Meinung

Können Grüne rechnen? Ricarda Lang will noch mehr Schattenhaushalte

Die Schuldenbremse erweist sich immer mehr als künstliches Hindernis, dem man dann mit einem teuren Manöver ausweichen kann. In den letzten Jahren wucherten die Schattenhaushalte wie Pilze im Dunkeln. Grünen-Chefin Lang will noch eins drauflegen.
Können Grüne rechnen? Ricarda Lang will noch mehr SchattenhaushalteQuelle: www.globallookpress.com © IMAGO/M. Popow

Von Dagmar Henn

Sicher, niemand erwartet mehr, dass die Grünen rechnen können. Aber ist das nur haushaltspolitische Verblödung oder böse Absicht? Die Vorsitzende der Grünen, Ricarda Lang, fordert nun, die nötigen Investitionen des Bundes, etwa die Wiederherstellung der vielen maroden Brücken, über öffentliche Investitionsgesellschaften zu finanzieren. Warum? Weil man sich darauf geeinigt habe, die Schuldenbremse nicht anzutasten.

So enttarnt sich diese Schuldenbremse als der Betrug, den Kritiker von Anbeginn in ihr vermuteten. Nur zur Erinnerung – vor nicht allzu langer Zeit lag der Leitzins noch so tief, dass der Bund sogar Geld obendrauf bekam, wenn er Kredite aufnahm. Nur dass die Schuldenbremse dies verhinderte, auch für die schon vor drei Jahren maroden Brücken.

Inzwischen sind die Leitzinsen deutlich höher, was selbstverständlich auch heißt, dass Kredite, die der Bund aufnehmen muss, um die Funktionsfähigkeit der Autobahnbrücken zu erhalten, heute deutlich mehr Zins kosten als noch vor zwei, drei Jahren, selbst wenn man den Irrwitz außer Acht lässt, ausgerechnet zu dem Zeitpunkt keine Schulden machen zu wollen, an denen man dank negativer Verzinsung auch noch Geld dafür bekommt.

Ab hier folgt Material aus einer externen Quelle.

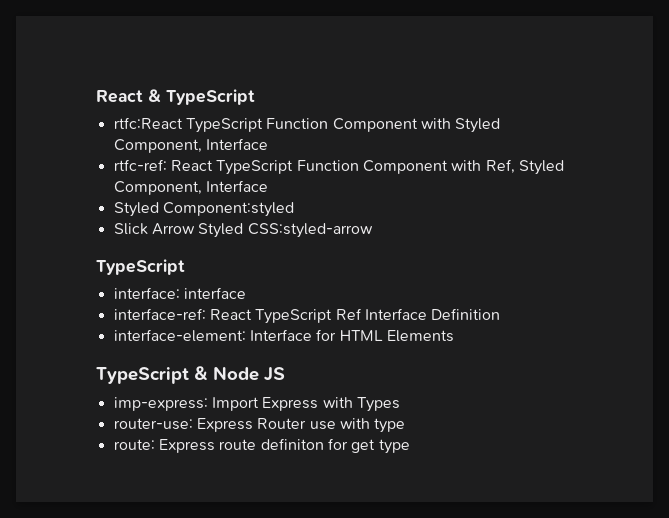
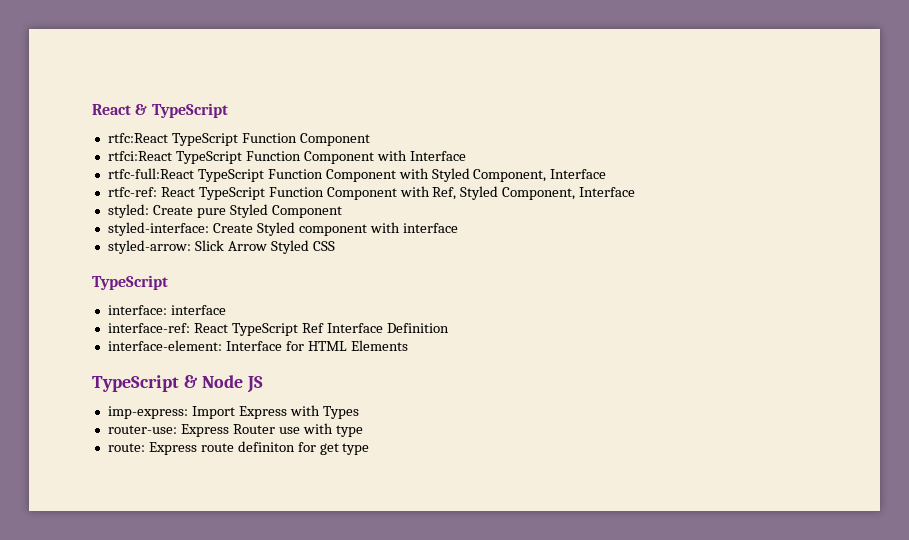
(418, 125) none -> [107,150,466,164] [107,168,396,182] // rtfci:React TypeScript Function Component with Interface // rtfc-full:React TypeScript Function Component
[113,202,294,217] Styled Component:styled // -> [107,204,342,218] [107,222,458,236] [107,240,191,254] styled: Create pure Styled Component // styled-interface: Create Styled component with interface // styled-arrow:
[247,223,373,238] CSS:styled-arrow -> [312,241,335,251] CSS

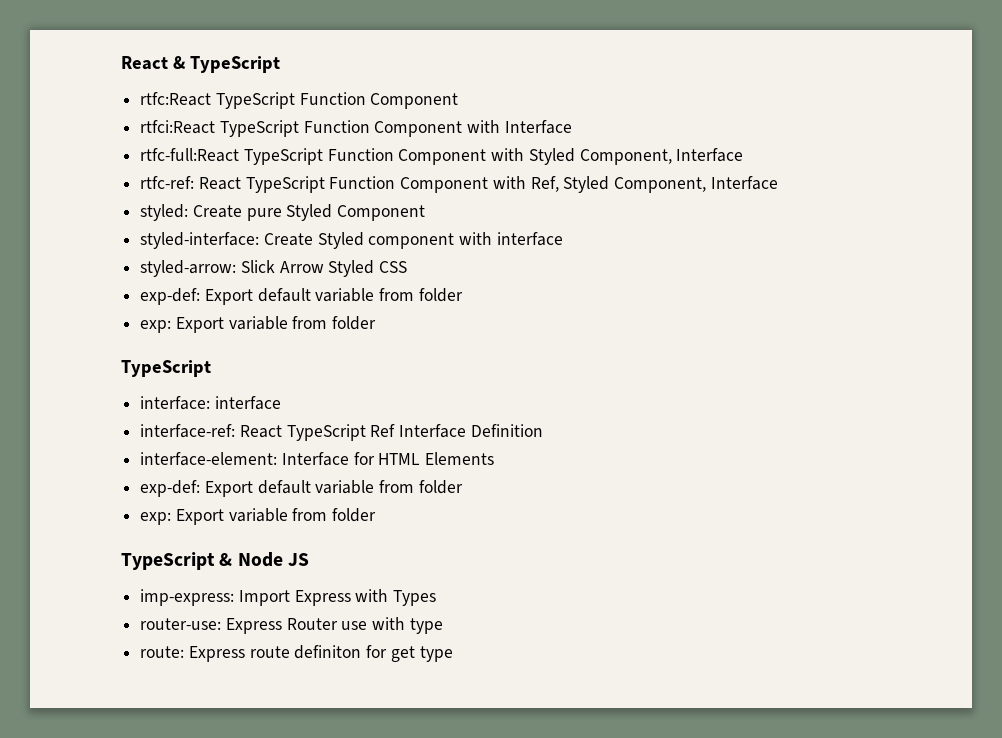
(335, 246) none -> [140,288,463,305] [140,316,377,333] // exp-def: Export default variable from folder // exp: Export variable from folder
(408, 345) none -> [140,480,463,497] [140,508,377,525] // exp-def: Export default variable from folder // exp: Export variable from folder

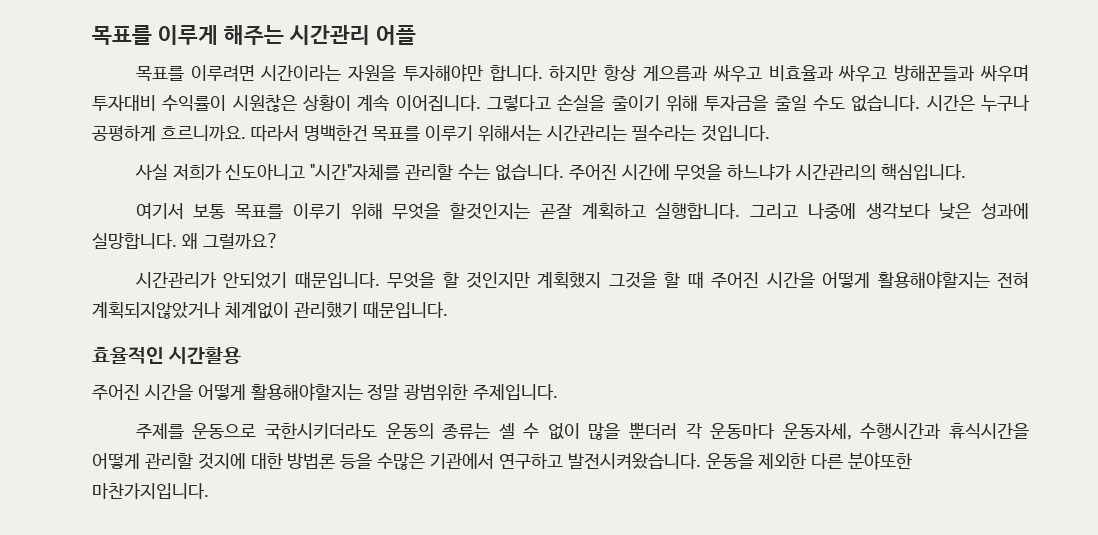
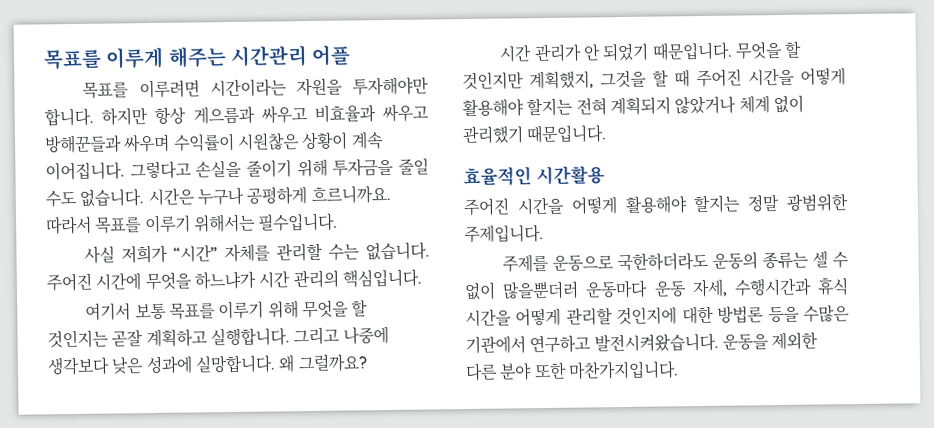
[92,95,156,111] 투자대비 -> (171, 143) none
[303,125,368,141] 명백한건 -> (92, 225) none
[547,125,770,141] 시간관리는 필수라는 것입니다. -> [257,212,339,232] 필수입니다.
[225,164,401,180] 신도아니고 "시간"자체를 -> [173,243,272,263] “시간” 자체를
[796,164,877,180] 시간관리의 -> [258,269,339,289] 시간 관리의
[450,203,531,219] 할것인지는 -> [351,299,369,317] [47,329,109,349] 할 것인지는
[135,272,288,289] 시간관리가 안되었기 -> [499,42,650,63] 시간 관리가 안 되었기
[537,271,602,289] 계획했지 -> [529,70,594,90] 계획했지,
[877,271,1029,289] [92,301,289,319] 활용해야할지는 전혀 계획되지않았거나 체계없이 -> [462,94,804,118] 활용해야 할지는 전혀 계획되지 않았거나 체계 없이
[250,383,363,401] 활용해야할지는 -> [624,194,742,214] 활용해야 할지는
[264,423,377,440] 국한시키더라도 -> [617,251,710,272] 국한하더라도
[588,422,1029,440] 많을 뿐더러 각 운동마다 운동자세, 수행시간과 휴식시간을 -> [502,277,850,300] [465,308,512,327] 많을뿐더러 운동마다 운동 자세, 수행시간과 휴식 시간을
[197,453,246,469] 것지에 -> [616,306,678,326] 것인지에
[848,452,913,470] 분야또한 -> [499,361,567,381] 분야 또한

Wenn es nur die reine Heuchelei wäre, dann ginge das ja noch. Schlicht nicht eingestehen zu wollen, dass diese Schuldenbremse eine Idiotie war, reine Propaganda, und man jetzt leider feststellen hat müssen, dass sich weder Brücken noch Bahngleise von allein reparieren. Für die Bundeswehr, die auf einmal so wichtig ist, für Rüstungskäufe hat man ja schon diesen Schattenhaushalt geschaffen. Und wie das in der lendenlahmen Presse heutzutage ist, wurde nicht einmal eingefordert, dann wenigstens diese Schuldenbremse wieder abzuschaffen, statt sich ständig zu verrenken, um sie zu umgehen. Warum sollte man die Wohnung durchs Klofenster betreten, wenn man den Haustürschlüssel hat?

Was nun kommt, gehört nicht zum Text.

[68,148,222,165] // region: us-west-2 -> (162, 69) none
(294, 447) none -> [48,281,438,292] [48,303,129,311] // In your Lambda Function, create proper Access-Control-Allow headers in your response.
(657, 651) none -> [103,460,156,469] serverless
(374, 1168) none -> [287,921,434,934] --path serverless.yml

Die neueste Nummer, die nun Frau Lang vorschlägt, weckt allerdings einen ganz anderen Verdacht. Bundeseigene Investitionsgesellschaften, die mit Eigenkapital ausgestattet werden, um dann Kredite aufzunehmen? Das enttarnt die Schuldenbremse endgültig als Manöver, um den Banken Geld zukommen zu lassen.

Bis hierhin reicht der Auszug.